§ AIM OF THE TASK:
Throughout the listing below, copy each line containing "WEBP".

§ GIVEN RECORDS:
········

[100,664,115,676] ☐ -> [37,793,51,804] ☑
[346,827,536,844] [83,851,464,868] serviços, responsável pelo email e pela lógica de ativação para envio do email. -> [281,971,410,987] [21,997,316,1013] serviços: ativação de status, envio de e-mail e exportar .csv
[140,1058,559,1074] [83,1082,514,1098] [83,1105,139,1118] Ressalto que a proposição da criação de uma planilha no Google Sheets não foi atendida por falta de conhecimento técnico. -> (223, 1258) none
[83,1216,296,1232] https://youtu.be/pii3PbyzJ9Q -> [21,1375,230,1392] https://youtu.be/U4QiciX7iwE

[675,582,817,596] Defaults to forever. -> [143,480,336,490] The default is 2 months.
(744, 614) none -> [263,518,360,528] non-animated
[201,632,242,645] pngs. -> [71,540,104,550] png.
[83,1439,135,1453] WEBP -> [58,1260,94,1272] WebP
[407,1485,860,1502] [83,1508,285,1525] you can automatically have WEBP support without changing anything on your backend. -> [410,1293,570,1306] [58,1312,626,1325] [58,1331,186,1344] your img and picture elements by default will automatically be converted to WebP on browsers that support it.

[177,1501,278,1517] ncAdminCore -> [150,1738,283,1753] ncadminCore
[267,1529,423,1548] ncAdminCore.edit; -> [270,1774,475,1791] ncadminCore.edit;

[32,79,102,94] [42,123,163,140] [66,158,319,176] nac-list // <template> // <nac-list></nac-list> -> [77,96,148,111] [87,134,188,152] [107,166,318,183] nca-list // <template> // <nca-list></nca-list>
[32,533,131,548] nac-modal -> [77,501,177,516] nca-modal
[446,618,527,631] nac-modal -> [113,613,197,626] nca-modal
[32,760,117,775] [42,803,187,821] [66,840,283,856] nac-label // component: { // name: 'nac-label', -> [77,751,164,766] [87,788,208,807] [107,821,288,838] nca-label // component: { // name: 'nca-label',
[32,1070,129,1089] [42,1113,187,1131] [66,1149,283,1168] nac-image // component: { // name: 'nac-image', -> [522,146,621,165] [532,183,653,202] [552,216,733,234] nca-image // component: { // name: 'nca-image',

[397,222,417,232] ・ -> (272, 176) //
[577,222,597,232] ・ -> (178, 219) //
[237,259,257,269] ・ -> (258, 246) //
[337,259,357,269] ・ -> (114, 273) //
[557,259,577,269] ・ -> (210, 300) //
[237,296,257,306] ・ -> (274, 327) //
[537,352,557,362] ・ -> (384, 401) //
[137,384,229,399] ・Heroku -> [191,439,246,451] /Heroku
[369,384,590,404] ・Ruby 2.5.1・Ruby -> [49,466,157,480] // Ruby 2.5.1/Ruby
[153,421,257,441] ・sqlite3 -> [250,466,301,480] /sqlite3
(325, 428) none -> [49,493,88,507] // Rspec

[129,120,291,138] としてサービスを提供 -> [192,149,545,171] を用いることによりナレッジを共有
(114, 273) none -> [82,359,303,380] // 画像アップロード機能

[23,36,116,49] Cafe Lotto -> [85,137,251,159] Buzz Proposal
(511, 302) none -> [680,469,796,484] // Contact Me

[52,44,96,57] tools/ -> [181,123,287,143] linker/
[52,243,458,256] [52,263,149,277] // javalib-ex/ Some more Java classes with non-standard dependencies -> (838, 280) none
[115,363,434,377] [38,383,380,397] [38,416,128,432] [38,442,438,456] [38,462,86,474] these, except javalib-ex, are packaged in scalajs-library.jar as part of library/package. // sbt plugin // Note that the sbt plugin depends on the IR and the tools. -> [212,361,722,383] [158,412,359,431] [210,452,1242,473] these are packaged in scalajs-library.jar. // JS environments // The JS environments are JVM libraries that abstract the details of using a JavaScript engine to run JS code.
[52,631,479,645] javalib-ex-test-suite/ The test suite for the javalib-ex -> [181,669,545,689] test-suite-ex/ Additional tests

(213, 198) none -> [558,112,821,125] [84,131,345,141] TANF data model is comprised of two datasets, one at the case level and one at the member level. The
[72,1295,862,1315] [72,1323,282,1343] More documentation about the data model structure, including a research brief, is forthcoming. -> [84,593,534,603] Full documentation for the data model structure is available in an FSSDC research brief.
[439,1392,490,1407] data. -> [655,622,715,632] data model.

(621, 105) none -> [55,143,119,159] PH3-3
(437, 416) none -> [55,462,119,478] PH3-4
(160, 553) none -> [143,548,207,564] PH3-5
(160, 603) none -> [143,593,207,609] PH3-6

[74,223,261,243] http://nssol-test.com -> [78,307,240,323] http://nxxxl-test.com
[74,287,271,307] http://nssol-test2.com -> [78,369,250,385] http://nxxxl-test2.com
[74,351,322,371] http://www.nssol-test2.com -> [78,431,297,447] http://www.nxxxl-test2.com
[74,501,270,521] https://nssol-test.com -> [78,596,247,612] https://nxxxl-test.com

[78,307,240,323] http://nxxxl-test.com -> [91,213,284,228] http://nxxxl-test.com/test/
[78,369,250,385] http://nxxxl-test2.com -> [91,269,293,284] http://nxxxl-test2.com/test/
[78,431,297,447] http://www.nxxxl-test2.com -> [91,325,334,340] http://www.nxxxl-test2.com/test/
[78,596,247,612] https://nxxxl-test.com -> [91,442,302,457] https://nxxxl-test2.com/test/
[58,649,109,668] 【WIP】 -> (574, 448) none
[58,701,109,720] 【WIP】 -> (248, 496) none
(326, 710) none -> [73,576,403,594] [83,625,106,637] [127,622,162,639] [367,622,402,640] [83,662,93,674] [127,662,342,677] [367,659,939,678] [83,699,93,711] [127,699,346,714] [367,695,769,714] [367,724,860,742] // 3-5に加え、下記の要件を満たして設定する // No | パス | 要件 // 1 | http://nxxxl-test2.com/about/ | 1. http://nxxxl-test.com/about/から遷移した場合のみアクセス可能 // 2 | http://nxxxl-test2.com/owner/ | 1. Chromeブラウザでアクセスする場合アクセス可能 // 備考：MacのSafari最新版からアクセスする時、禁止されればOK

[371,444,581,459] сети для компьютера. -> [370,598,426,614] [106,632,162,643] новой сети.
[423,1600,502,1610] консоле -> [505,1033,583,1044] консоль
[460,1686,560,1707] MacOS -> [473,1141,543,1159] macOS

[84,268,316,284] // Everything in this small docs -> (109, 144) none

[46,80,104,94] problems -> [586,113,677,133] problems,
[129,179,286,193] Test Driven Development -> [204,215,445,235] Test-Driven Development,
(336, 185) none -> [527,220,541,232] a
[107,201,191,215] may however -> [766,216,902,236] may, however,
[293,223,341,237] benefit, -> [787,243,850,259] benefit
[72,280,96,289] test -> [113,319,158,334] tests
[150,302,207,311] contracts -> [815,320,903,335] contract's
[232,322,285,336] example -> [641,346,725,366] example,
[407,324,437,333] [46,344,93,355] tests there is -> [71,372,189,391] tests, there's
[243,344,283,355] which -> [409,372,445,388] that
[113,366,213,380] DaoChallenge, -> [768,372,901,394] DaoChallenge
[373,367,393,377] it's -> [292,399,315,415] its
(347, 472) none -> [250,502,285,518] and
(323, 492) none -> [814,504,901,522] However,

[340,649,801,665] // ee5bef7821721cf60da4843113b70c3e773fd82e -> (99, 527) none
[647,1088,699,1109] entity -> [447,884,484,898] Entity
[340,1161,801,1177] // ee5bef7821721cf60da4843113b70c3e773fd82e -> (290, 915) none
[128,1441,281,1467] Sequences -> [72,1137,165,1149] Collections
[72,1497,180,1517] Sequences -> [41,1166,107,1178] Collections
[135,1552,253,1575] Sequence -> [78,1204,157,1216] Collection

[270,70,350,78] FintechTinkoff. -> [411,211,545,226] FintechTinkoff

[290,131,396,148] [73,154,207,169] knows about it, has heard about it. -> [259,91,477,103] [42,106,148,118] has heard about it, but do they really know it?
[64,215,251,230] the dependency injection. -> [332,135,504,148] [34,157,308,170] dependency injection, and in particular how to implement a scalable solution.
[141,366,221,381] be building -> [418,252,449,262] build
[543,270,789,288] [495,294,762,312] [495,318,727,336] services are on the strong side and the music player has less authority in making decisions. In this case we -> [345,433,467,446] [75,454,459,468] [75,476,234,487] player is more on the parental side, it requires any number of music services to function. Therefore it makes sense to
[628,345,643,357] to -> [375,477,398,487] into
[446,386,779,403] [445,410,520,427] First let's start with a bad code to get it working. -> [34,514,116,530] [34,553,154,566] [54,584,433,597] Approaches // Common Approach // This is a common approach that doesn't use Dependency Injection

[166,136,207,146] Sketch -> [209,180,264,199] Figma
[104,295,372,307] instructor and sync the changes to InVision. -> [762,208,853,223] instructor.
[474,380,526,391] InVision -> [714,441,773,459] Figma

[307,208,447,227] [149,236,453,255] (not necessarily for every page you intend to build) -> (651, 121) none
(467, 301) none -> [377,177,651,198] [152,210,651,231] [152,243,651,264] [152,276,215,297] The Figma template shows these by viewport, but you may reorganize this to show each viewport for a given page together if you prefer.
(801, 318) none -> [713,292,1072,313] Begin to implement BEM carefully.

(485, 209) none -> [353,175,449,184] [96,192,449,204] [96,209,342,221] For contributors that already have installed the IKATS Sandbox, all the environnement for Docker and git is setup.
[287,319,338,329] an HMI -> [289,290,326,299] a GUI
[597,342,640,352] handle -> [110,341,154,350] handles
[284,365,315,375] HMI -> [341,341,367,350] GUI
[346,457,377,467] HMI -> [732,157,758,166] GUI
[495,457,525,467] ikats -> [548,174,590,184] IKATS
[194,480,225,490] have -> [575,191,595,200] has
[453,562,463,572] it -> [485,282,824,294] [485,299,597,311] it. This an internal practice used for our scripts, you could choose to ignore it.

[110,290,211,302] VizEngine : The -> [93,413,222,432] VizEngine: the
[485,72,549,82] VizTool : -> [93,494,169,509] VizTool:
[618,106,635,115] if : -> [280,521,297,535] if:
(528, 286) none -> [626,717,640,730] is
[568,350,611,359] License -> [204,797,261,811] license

········

§ RESPONSE TO THIS EXERCISE:
[83,1439,135,1453] WEBP -> [58,1260,94,1272] WebP
[407,1485,860,1502] [83,1508,285,1525] you can automatically have WEBP support without changing anything on your backend. -> [410,1293,570,1306] [58,1312,626,1325] [58,1331,186,1344] your img and picture elements by default will automatically be converted to WebP on browsers that support it.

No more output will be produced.